From Text to Insights: Hands-on Text Clustering and Topic Modeling — Part 2

How Can Topic Modeling Simplify Clusters into Meaningful Insights?

and

Dec 24, 2024

In the previous part of this series, we explored a hands-on approach to text clustering using a pipeline comprising embeddings, dimensionality reduction, and clustering. We demonstrated how to process 44,949 abstracts from the arXiv NLP dataset, culminating in 159 meaningful clusters. However, clustering alone only reveals groups of related documents — it doesn’t label these groups. In this article, we’ll tackle topic modeling, the process of assigning interpretable labels to clusters by extracting representative keywords.

We’ll dive into both traditional and modern approaches, implement them in Python using the BERTopic framework, and visualize results to uncover insights. Let’s get started.

What Is Topic Modeling?

Topic modeling is the art of summarizing a collection of documents by assigning descriptive keywords to represent the content. For example:

A cluster on pet-related topics might yield keywords like dog, cat, pet, and shelter.
A cooking-related cluster might include keywords like pasta, recipe, pizza, and cooking.

Traditional way to represent clustered topics as number of keywords

Unlike traditional approaches that assign a single label to each cluster, modern frameworks like BERTopic identify a collection of keywords that best describe each cluster.

Modern Framework: BERTopic

BERTopic is a modular framework for topic modeling, built to integrate seamlessly with embeddings model, dimensionality reduction, and clustering algorithms. The first part of BERTopic’s pipeline is as follows:

Embedding the Documents: Convert the documents into high-dimensional vectors.
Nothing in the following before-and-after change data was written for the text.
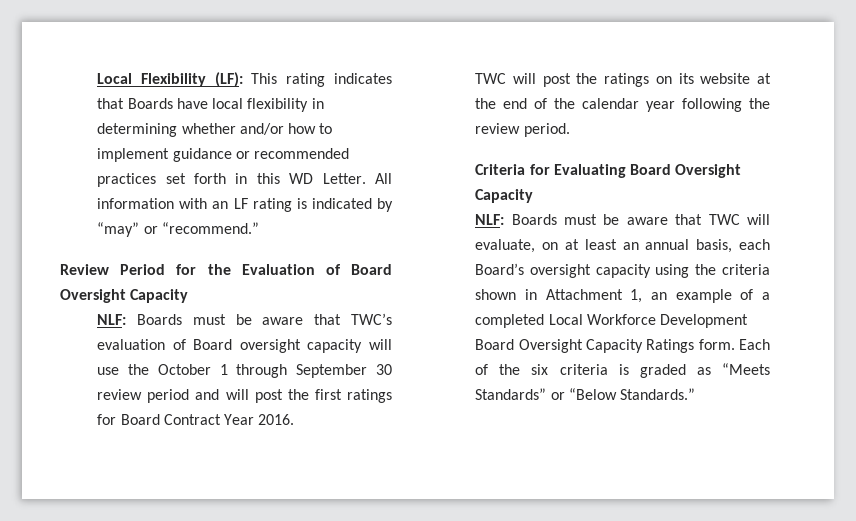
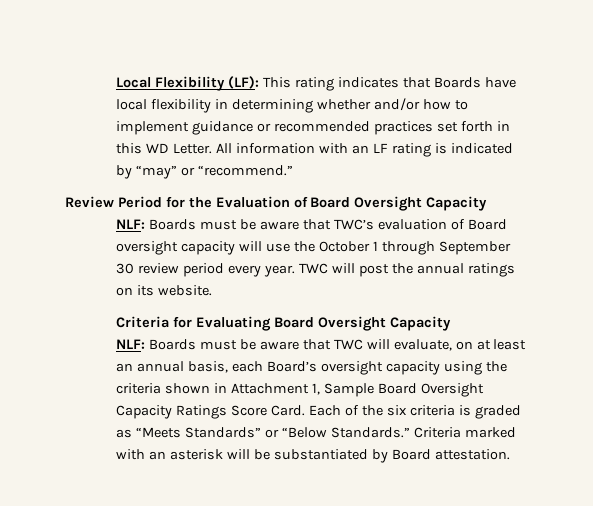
- NLF: Boards must be aware that TWC’s evaluation of Board oversight capacity will use the October 1 through September 30 review period and will post the first ratings for Board Contract Year 2016.
- TWC will post the ratings on its website at the end of the calendar year following the review period.
+ NLF: Boards must be aware that TWC’s evaluation of Board oversight capacity will use the October 1 through September 30 review period every year. TWC will post the annual ratings on its website.
- NLF: Boards must be aware that TWC will evaluate, on at least an annual basis, each Board’s oversight capacity using the criteria shown in Attachment 1, an example of a completed Local Workforce Development Board Oversight Capacity Ratings form.
+ NLF: Boards must be aware that TWC will evaluate, on at least an annual basis, each Board’s oversight capacity using the criteria shown in Attachment 1, Sample Board Oversight Capacity Ratings Score Card.
+ Criteria marked with an asterisk will be substantiated by Board attestation.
We have successfully converted each of the documents to have dimensions of 1024 using the model — stella-en-400M-v5 selected from MTEB where top clustering models are ranged by V-measure metric on Hugging Face.
Dimensionality Reduction: Reduced the embeddings from higher dimension to lower dimension— from 1024 to 10 using UMAP.
Clustering the Reduced Embeddings: We have successfully grouped the clusters using HDBSCAN which allowed us to cluster the outliers.
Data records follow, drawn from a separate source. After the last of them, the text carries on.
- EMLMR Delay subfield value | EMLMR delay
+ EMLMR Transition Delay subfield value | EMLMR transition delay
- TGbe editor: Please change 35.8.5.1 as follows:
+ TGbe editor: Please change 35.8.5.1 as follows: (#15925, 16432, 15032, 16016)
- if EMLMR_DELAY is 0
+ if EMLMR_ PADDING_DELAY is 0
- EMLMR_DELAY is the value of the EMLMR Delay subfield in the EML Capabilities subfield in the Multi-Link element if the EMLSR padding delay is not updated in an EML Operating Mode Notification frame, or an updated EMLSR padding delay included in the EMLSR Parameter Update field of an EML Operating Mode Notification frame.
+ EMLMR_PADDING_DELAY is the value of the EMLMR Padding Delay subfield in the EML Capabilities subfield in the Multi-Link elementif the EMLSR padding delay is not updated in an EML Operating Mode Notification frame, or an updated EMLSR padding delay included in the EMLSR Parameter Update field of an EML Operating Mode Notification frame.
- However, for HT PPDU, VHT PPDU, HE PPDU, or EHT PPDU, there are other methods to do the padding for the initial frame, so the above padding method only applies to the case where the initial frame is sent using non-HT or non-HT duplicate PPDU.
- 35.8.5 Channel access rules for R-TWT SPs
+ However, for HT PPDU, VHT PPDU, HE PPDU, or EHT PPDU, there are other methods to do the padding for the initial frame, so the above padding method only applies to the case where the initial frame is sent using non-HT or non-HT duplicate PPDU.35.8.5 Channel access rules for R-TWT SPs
For detailed technical information, please refer to Part 1. To ensure clarity, all the relevant code cells will be reiterated in this article.

In the second part, keywords are extracted for each cluster to assign meaningful labels based on the extracted terms.
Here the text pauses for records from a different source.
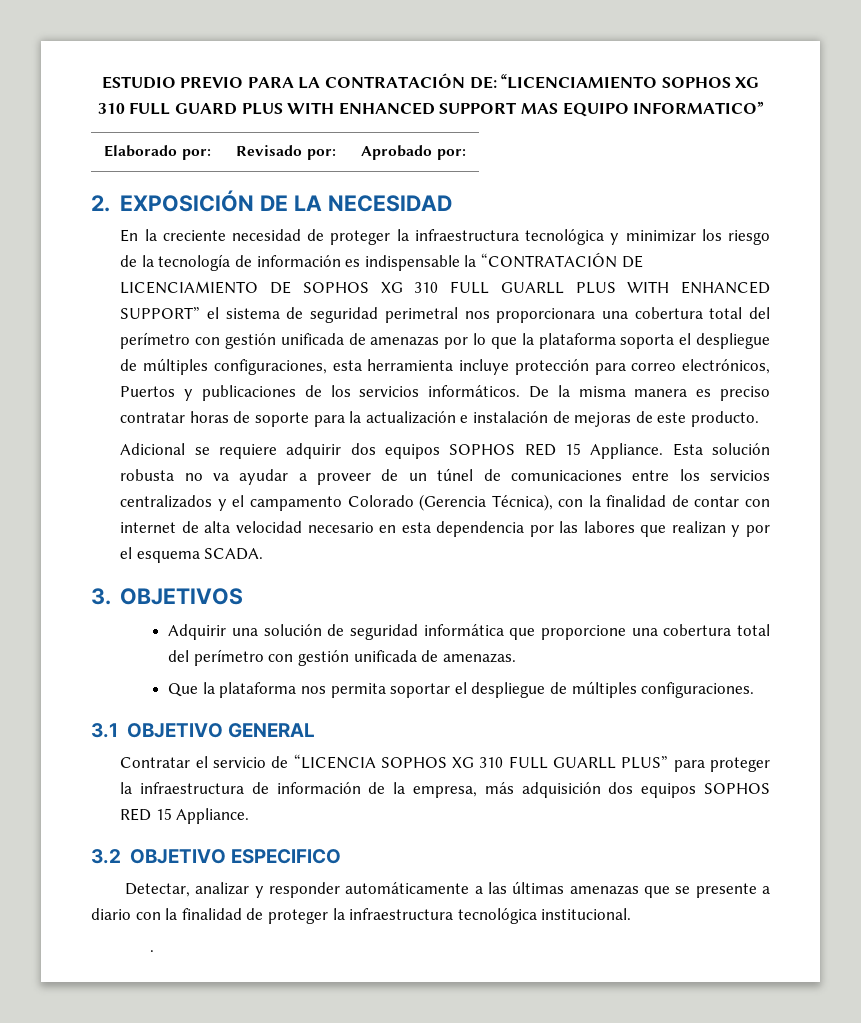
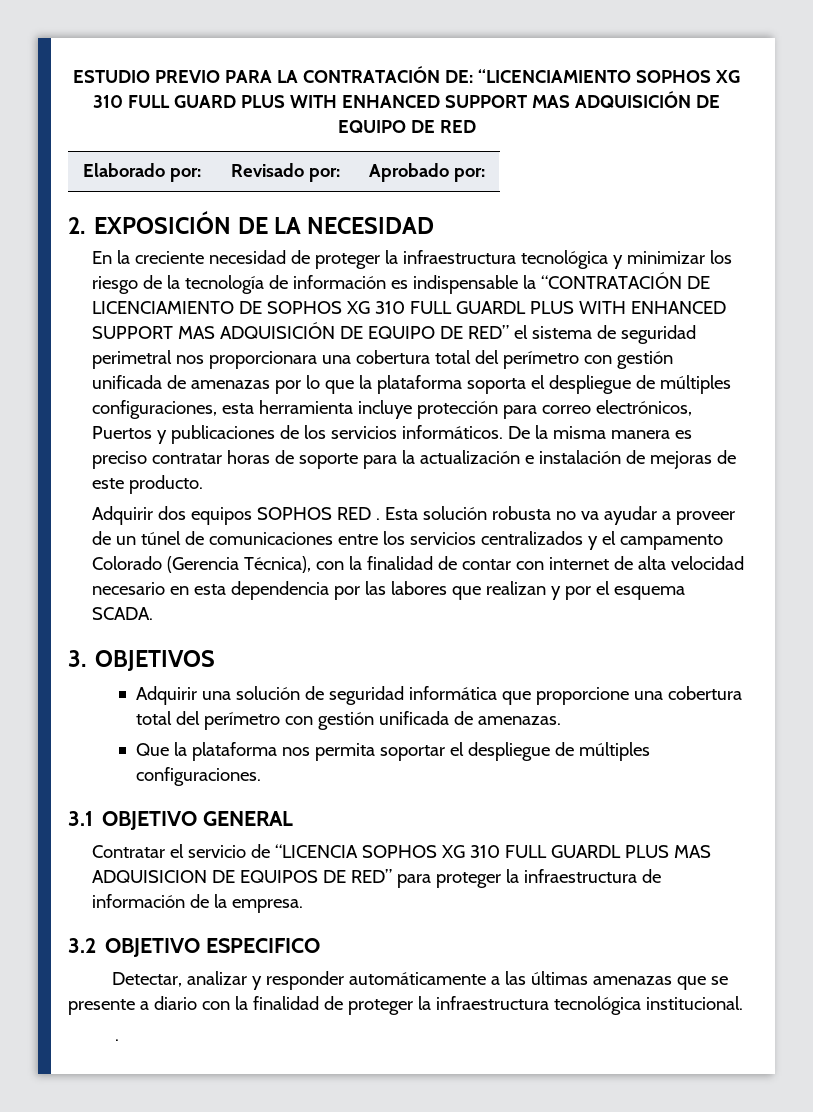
- ESTUDIO PREVIO PARA LA CONTRATACIÓN DE: “LICENCIAMIENTO SOPHOS XG 310 FULL GUARD PLUS WITH ENHANCED SUPPORT MAS EQUIPO INFORMATICO”
+ ESTUDIO PREVIO PARA LA CONTRATACIÓN DE: “LICENCIAMIENTO SOPHOS XG 310 FULL GUARD PLUS WITH ENHANCED SUPPORT MAS ADQUISICIÓN DE EQUIPO DE RED
- En la creciente necesidad de proteger la infraestructura tecnológica y minimizar los riesgo de la tecnología de información es indispensable la “CONTRATACIÓN DE LICENCIAMIENTO DE SOPHOS XG 310 FULL GUARLL PLUS WITH ENHANCED SUPPORT” el sistema de seguridad perimetral nos proporcionara una cobertura total del perímetro con gestión unificada de amenazas por lo que la plataforma soporta el despliegue de múltiples configuraciones, esta herramienta incluye protección para correo electrónicos, Puertos y publicaciones de los servicios informáticos.
+ En la creciente necesidad de proteger la infraestructura tecnológica y minimizar los riesgo de la tecnología de información es indispensable la “CONTRATACIÓN DE LICENCIAMIENTO DE SOPHOS XG 310 FULL GUARDL PLUS WITH ENHANCED SUPPORT MAS ADQUISICIÓN DE EQUIPO DE RED” el sistema de seguridad perimetral nos proporcionara una cobertura total del perímetro con gestión unificada de amenazas por lo que la plataforma soporta el despliegue de múltiples configuraciones, esta herramienta incluye protección para correo electrónicos, Puertos y publicaciones de los servicios informáticos.
- Adicional se requiere adquirir dos equipos SOPHOS RED 15 Appliance.
+ Adquirir dos equipos SOPHOS RED .
- Contratar el servicio de “LICENCIA SOPHOS XG 310 FULL GUARLL PLUS” para proteger la infraestructura de información de la empresa, más adquisición dos equipos SOPHOS RED 15 Appliance.
+ Contratar el servicio de “LICENCIA SOPHOS XG 310 FULL GUARDL PLUS MAS ADQUISICION DE EQUIPOS DE RED” para proteger la infraestructura de información de la empresa.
Overall pipeline for Topic Representation

One key benefit of this pipeline is the relative independence between the clustering process and topic representation. For example, c-TF-IDF does not rely on the specific models employed for clustering documents. So instead of UMAP, we can use PCA, DBSCAN instead of HDBSCAN, and other representation model for topic representation instead of the combination of CountVectorizer and c-TF-IDF. This design ensures a high degree of modularity across all pipeline components.

Pipeline Implementation of BERTopic

Below is the complete pipeline, from clustering to topic modeling, using the BERTopic framework.

Step 1: Install Dependencies

pip install sentence-transformers xformers bertopic datasets openai datamapplot plotly

Step 2: Load Dataset

# Load data from huggingface
from datasets import load_dataset
dataset = load_dataset("maartengr/arxiv_nlp")["train"]

# Extract metadata
abstracts = dataset["Abstracts"]
titles = dataset["Titles"]

Step 3: Generate Embeddings

Use stella_en_400M_v5 from sentence-transformers library.

from sentence_transformers import SentenceTransformer

# Create an embedding for each abstract
embedding_model = SentenceTransformer('dunzhang/stella_en_400M_v5', trust_remote_code=True)
embeddings = embedding_model.encode(abstracts, show_progress_bar=True)

Step 4: Dimensionality Reduction

Reduce high-dimensional embeddings to 10D using UMAP.

from umap import UMAP

# We reduce the input embeddings from 1024 dimenions to 10 dimenions
umap_model = UMAP(
    n_components=10, min_dist=0.0, metric='cosine', random_state=42
)
reduced_embeddings = umap_model.fit_transform(embeddings)

Step 5: Clustering

Form clusters reduced embeddings with HDBSCAN.

from hdbscan import HDBSCAN

# We fit the model and extract the clusters
hdbscan_model = HDBSCAN(
    min_cluster_size=50, metric='euclidean', cluster_selection_method='eom'
).fit(reduced_embeddings)
clusters = hdbscan_model.labels_

Step 6: Topic Modeling with BERTopic

Combine embedding, dimensionality reduction, and clustering in BERTopic.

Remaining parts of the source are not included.